Falling commodity prices could put pressure on EU dairy markets. Global and EU commodity prices have continued to fall and are now in some cases below the levels seen before the rapid rises of 2007. At last week’s Fonterra auction, whole milk powder (WMP) prices continued their monthly decline and were down 12% compared with last month.
At the EU level, both butter and skimmed milk powder (SMP) prices are getting close to intervention buying-in levels, but with intervention not available until next March, there could be further downward pressure on the EU markets.
EU butter prices are close to their lowest level for 10 years and with world butter prices a further 12% below the EU, and processors looking to sell their Private Storage Aid (PSA) stocks, many commentators predict that, in the short-term, prices will continue to fall.

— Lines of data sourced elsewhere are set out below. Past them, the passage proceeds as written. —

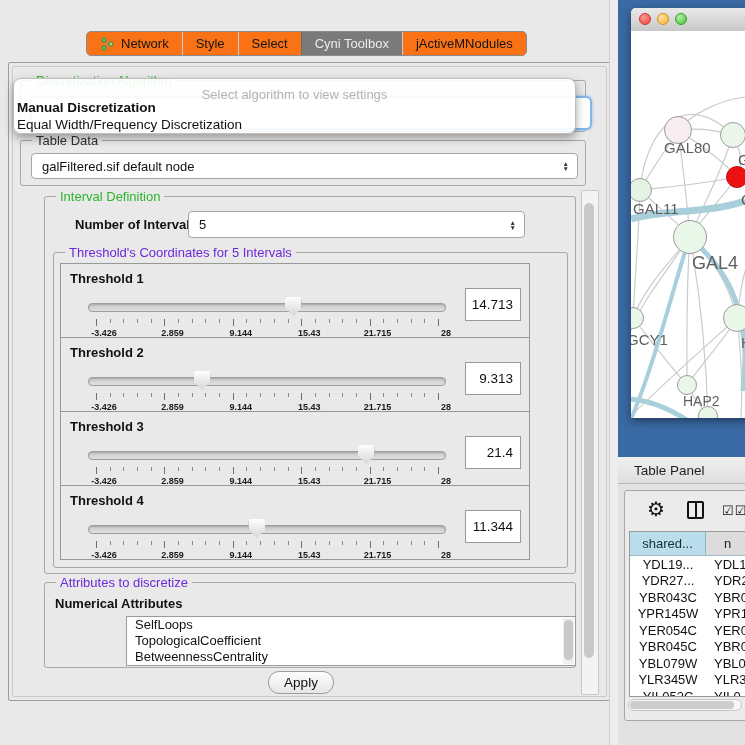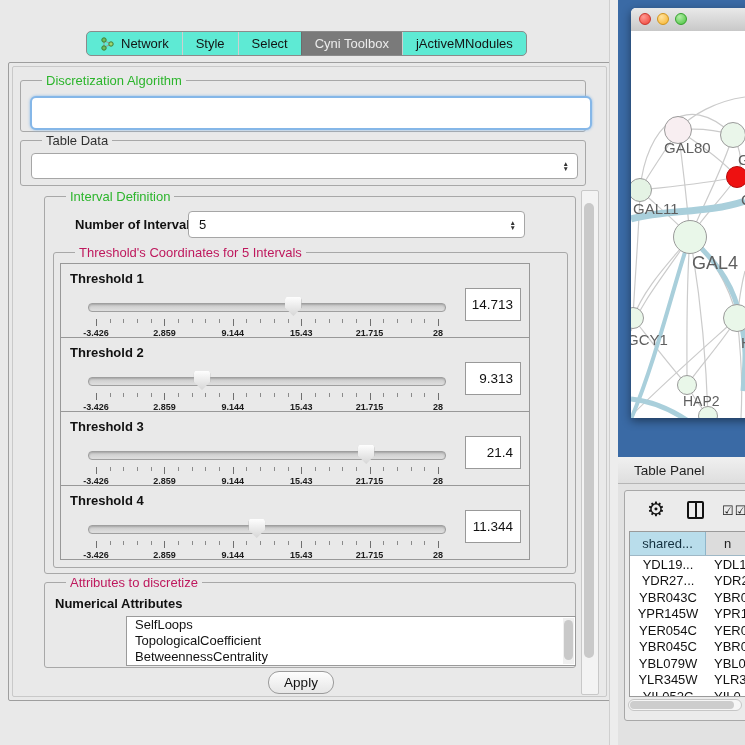--- a/index.html
+++ b/index.html
@@ -15,7 +15,7 @@
   .float-ic{width:9px;height:9px;border:1.5px solid #222;display:inline-block;}
   .close-ic{font-size:13px;font-weight:bold;color:#111;line-height:1;}
 
-  .tabstrip{display:flex;background:#5eead4;border:1px solid #8b8b8b;border-radius:5px;overflow:hidden;
+  .tabstrip{display:flex;background:#f97316;border:1px solid #8b8b8b;border-radius:5px;overflow:hidden;
             height:25px;font-size:13px;align-items:stretch;box-sizing:border-box;}
   .tabstrip .tab{display:flex;align-items:center;padding:0 13px;border-left:1px solid #cfcfcf;white-space:nowrap;color:#141414;}
   .tabstrip .tab:first-child{border-left:none;}

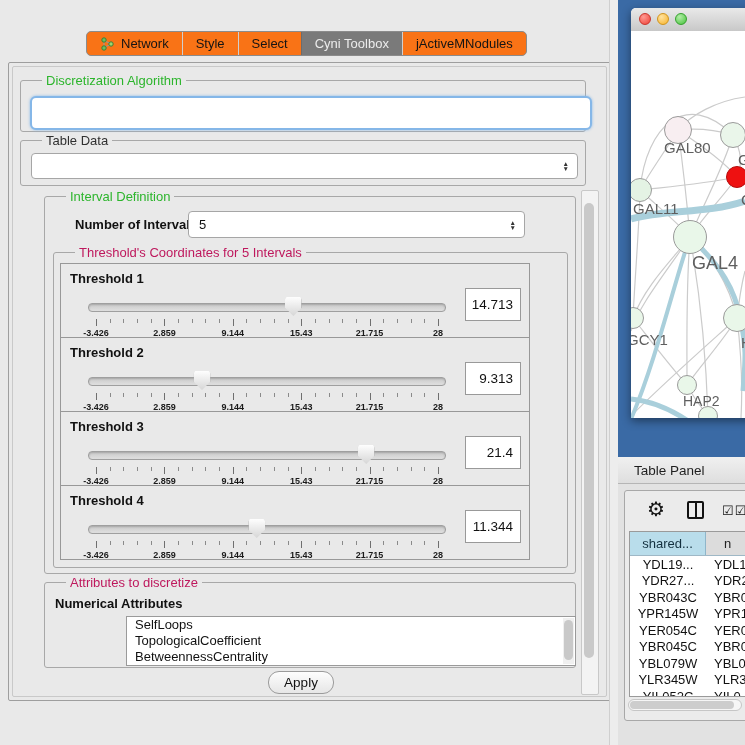--- a/index.html
+++ b/index.html
@@ -380,6 +380,13 @@
   </div>
 
 
+  <div class="abs popup">
+    <div class="popup-ph">Select algorithm to view settings</div>
+    <div>
+        <div class="popup-option hl">Manual Discretization</div>
+        <div class="popup-option plain">Equal Width/Frequency Discretization</div>
+      </div>
+  </div>
 
   <div class="abs splitter"></div>
   <div class="abs blue-bg"></div>

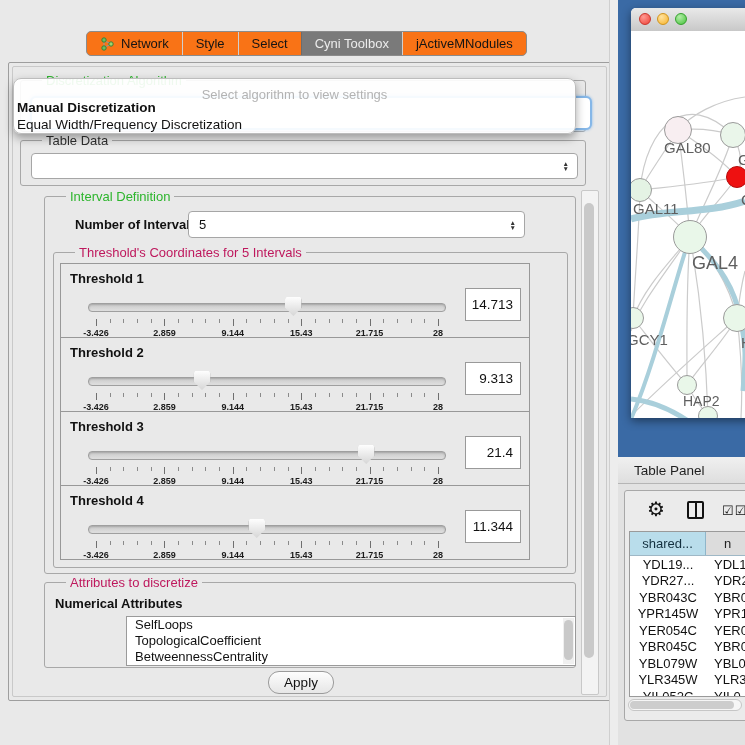--- a/index.html
+++ b/index.html
@@ -26,7 +26,7 @@
   .innerpanel{left:12px;top:66px;width:593px;height:629px;border:1px solid #c9c9c9;border-radius:2px;}
 
   .group{border:1px solid #a8a8a8;border-radius:3px;box-sizing:border-box;}
-  .gtitle{position:absolute;top:-8px;left:21px;background:#e9e9e9;padding:0 4px;font-size:13px;white-space:nowrap;}
+  .gtitle{position:absolute;top:-8px;left:11px;background:#e9e9e9;padding:0 4px;font-size:13px;white-space:nowrap;}
   .t-green{color:#2cb52c;} .t-blue{color:#be185d;} .t-dark{color:#303030;}
 
   .combo{background:#fff;border:1px solid #a6a6a6;border-radius:4px;font-size:13px;

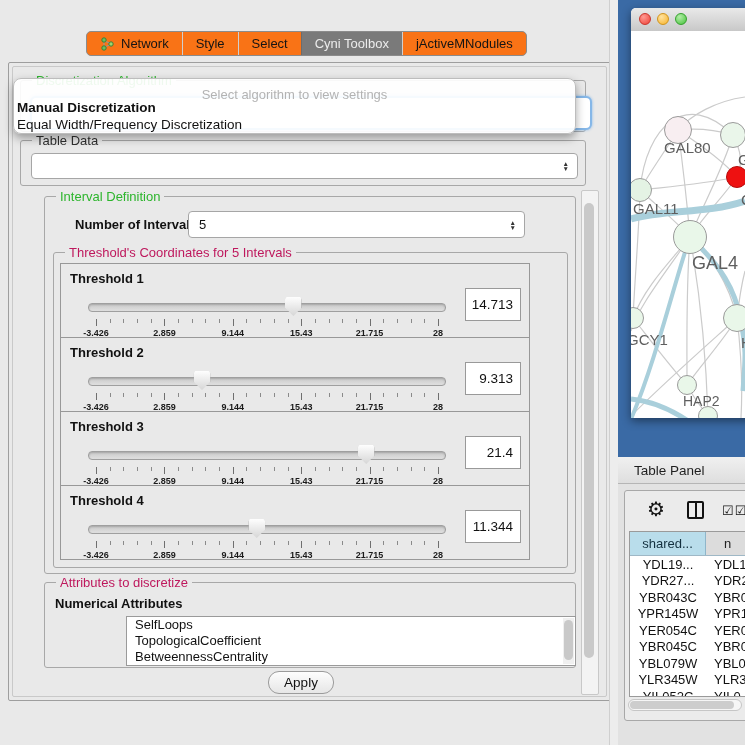--- a/index.html
+++ b/index.html
@@ -153,6 +153,7 @@
   <div class="abs group" style="left:20px;top:140px;width:566px;height:46px;">
     <span class="gtitle t-dark">Table Data</span>
     <div class="combo" style="position:absolute;left:10px;top:12px;width:547px;height:26px;">
+      <span>galFiltered.sif default node</span>
       <span class="arrows">▲<br>▼</span>
     </div>
   </div>

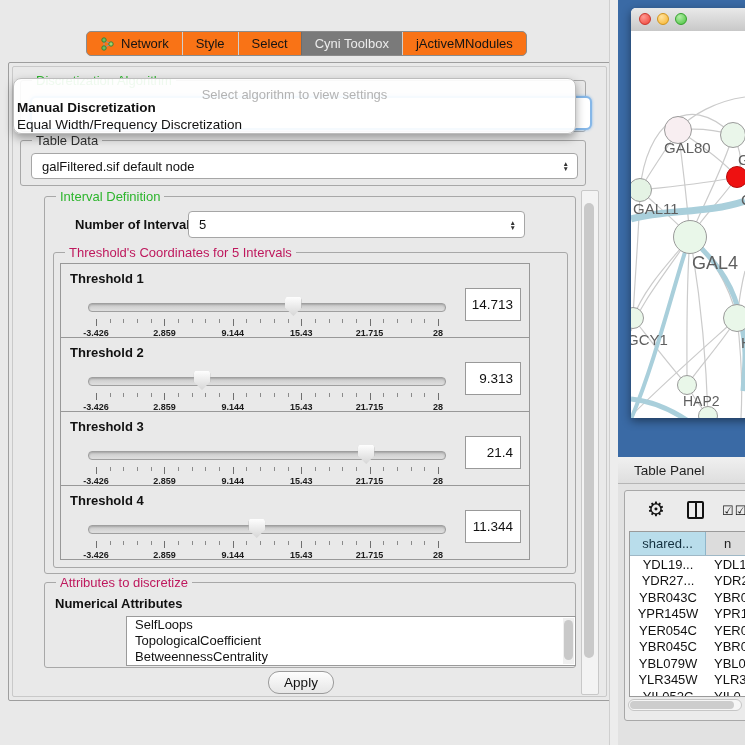--- a/index.html
+++ b/index.html
@@ -27,7 +27,7 @@
 
   .group{border:1px solid #a8a8a8;border-radius:3px;box-sizing:border-box;}
   .gtitle{position:absolute;top:-8px;left:11px;background:#e9e9e9;padding:0 4px;font-size:13px;white-space:nowrap;}
-  .t-green{color:#2cb52c;} .t-blue{color:#be185d;} .t-dark{color:#303030;}
+  .t-green{color:#2cb52c;} .t-blue{color:#6d28d9;} .t-dark{color:#303030;}
 
   .combo{background:#fff;border:1px solid #a6a6a6;border-radius:4px;font-size:13px;
          display:flex;align-items:center;padding:0 24px 0 10px;box-sizing:border-box;}

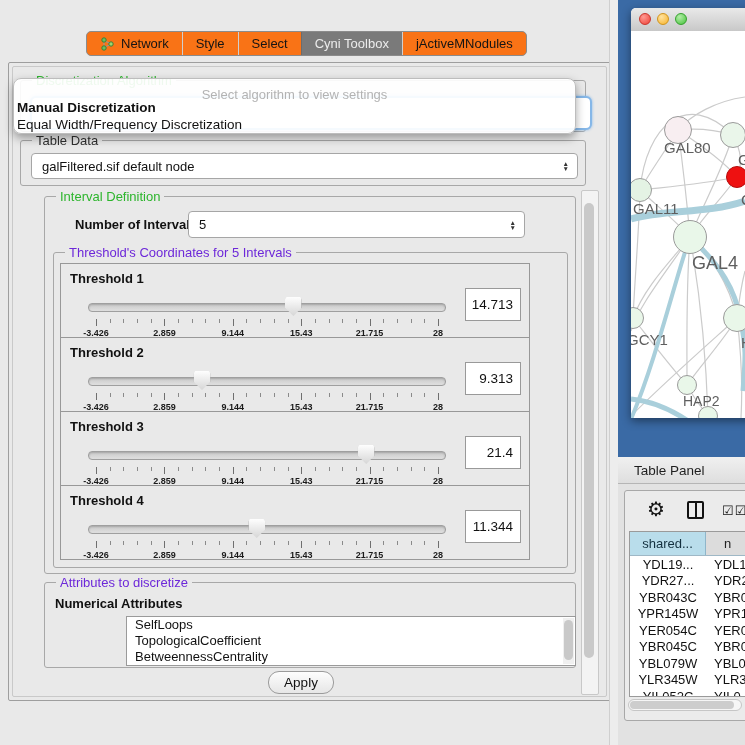--- a/index.html
+++ b/index.html
@@ -64,7 +64,7 @@
   .slider-ticks i{position:absolute;width:1px;height:4px;background:#8a8a8a;}
   .slider-ticks i.major{height:7px;background:#6f6f6f;}
   .slider-tick-labels{position:absolute;left:8px;right:8px;top:32px;height:12px;}
-  .slider-tick-labels span{position:absolute;transform:translateX(-50%);font-size:9px;font-weight:bold;color:#1a1a1a;}
+  .slider-tick-labels span{position:absolute;transform:translateX(-50%);font-size:9px;font-weight:bold;color:#1a1a1a;margin-left:8px;}
   .th-value{position:absolute;right:8px;top:24px;width:56px;height:33px;background:#fff;border:1px solid #999;
             font-size:13.5px;display:flex;align-items:center;justify-content:flex-end;padding-right:7px;box-sizing:border-box;}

When we take a closer look at the UK, a very different picture emerges. At present, little butter or powder is being made, and this, when combined with the currently low milk production level, is helping to “isolate” the UK market. As widely reported, we are seeing up to 1m litres a day of milk being imported from Northern Ireland, where milk prices have already dropped due to their greater exposure to the falling commodity markets.
UK milk production in the second week of September fell to below 32.5m litres a day, equivalent to a 7.6% decline on the three-year average. This low production, primarily the result of poor weather and low cow numbers, is likely to put considerable pressure on processors in the coming months.
In recent weeks we have seen a number of domestic processors announce farmgate price increases, presumably reluctant to risk losing their already dwindling milk supplies.
This is likely to add to the pressure processors will receive from their retail customers as cheap parcels of imported product appear on our markets as the cost of milk in competing countries falls.
Robert Wiseman Dairies has stated it has asked its retailer customers for a price increase for its liquid milk. This, alongside positive initiatives, such as the new packaging and advertising campaign for Dairy Crest’s Country Life butter, may aid progress on the road to British retailers and consumers being prepared to pay more for quality British dairy products. This will help further isolate the British dairy farmer from the worrying volatility of the commodity markets and prevent cuts in farmgate prices, at least in the short-term.
However, it remains to be seen how long domestic processors will evade being undercut by cheaper imported products, as we are already beginning to see in the cheese markets, which, in turn, will begin to put pressure on farmgate prices if the commodity markets remain depressed.